No, it's almost a trick question.
6x^2-6x+12 is never zero (has no real roots)
So, F(x) never has a horizontal tangent.
Visit wolframalpha.com and type in
2x^3 - 3x^2 + 12x + 87
and it will show the graph and various properties of the function. You will be able to see clearly that there is no horizontal tangent.
To find the values of x for which the graph of F(x) has a horizontal tangent, we need to find the points where the derivative of F(x) is equal to zero.

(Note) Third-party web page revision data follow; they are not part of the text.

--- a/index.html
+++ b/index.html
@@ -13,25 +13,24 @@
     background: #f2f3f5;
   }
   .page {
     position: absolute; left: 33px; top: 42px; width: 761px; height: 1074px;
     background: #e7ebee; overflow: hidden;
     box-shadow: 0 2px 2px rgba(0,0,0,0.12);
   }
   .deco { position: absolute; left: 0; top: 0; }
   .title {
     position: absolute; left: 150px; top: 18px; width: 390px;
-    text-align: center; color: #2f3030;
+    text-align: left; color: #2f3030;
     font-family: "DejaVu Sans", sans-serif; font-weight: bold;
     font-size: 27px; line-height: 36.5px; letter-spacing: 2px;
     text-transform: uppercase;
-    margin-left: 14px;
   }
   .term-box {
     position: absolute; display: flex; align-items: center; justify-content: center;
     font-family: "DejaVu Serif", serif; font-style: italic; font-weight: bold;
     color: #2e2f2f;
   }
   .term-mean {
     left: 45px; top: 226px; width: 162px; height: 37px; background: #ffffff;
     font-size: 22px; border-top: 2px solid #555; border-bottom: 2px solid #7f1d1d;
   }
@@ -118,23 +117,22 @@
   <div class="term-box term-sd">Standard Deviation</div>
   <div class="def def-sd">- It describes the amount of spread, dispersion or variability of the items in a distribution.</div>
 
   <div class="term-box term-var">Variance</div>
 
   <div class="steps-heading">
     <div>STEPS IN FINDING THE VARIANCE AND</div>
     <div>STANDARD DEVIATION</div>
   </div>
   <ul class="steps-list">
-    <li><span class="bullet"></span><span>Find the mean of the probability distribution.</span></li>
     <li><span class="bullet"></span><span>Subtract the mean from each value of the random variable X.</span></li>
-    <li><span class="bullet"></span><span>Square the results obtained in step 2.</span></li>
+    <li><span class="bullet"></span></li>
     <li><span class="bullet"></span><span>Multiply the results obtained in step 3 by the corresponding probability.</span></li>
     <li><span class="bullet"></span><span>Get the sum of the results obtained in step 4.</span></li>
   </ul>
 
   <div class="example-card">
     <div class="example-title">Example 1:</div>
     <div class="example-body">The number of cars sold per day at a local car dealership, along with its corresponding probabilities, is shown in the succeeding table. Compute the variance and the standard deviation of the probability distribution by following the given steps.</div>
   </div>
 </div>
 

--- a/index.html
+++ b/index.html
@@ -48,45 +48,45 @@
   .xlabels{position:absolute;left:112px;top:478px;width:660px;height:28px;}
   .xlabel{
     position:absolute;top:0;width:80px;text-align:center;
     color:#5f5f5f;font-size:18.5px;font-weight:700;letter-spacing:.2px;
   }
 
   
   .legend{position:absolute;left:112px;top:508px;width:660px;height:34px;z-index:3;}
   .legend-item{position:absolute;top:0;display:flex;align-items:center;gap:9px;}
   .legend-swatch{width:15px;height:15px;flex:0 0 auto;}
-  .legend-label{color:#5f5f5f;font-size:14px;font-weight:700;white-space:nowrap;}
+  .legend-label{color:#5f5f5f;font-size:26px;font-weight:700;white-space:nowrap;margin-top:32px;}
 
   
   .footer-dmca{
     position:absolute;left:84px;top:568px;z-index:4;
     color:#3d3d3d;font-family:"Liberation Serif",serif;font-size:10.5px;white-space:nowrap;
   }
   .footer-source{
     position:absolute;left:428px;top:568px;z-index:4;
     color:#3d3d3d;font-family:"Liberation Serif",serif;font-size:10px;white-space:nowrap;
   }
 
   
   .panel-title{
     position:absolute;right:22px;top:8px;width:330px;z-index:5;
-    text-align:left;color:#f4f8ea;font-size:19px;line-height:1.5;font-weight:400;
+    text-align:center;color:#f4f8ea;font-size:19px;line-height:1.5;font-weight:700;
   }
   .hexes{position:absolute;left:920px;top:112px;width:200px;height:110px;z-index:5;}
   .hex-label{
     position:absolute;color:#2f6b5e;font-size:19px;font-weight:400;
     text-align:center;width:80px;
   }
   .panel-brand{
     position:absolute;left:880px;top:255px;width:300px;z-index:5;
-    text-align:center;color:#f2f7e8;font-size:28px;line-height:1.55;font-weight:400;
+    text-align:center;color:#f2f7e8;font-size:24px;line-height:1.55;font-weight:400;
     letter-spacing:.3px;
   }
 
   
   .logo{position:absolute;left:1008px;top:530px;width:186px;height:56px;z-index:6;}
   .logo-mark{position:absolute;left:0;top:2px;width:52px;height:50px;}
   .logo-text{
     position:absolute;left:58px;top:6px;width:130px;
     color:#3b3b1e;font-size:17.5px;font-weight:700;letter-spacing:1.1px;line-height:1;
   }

First, let's find the derivative of F(x) by applying the power rule to each term:
F'(x) = d/dx (2x^3) - d/dx (3x^2) + d/dx (12x) + d/dx (87)
= 6x^2 - 6x + 12
Next, we set the derivative equal to zero and solve for x:
6x^2 - 6x + 12 = 0
To solve this quadratic equation, we can either use factoring, completing the square, or the quadratic formula. In this case, let's use the quadratic formula:
x = (-b ± √(b^2 - 4ac)) / (2a)
Plugging in the values from our equation:
x = (-(-6) ± √((-6)^2 - 4(6)(12))) / (2(6))
= (6 ± √(36 - 288)) / 12
= (6 ± √(-252)) / 12
Since we have a square root of a negative number, the quadratic equation has no real solutions. Therefore, there are no values of x for which the graph of F(x) has a horizontal tangent.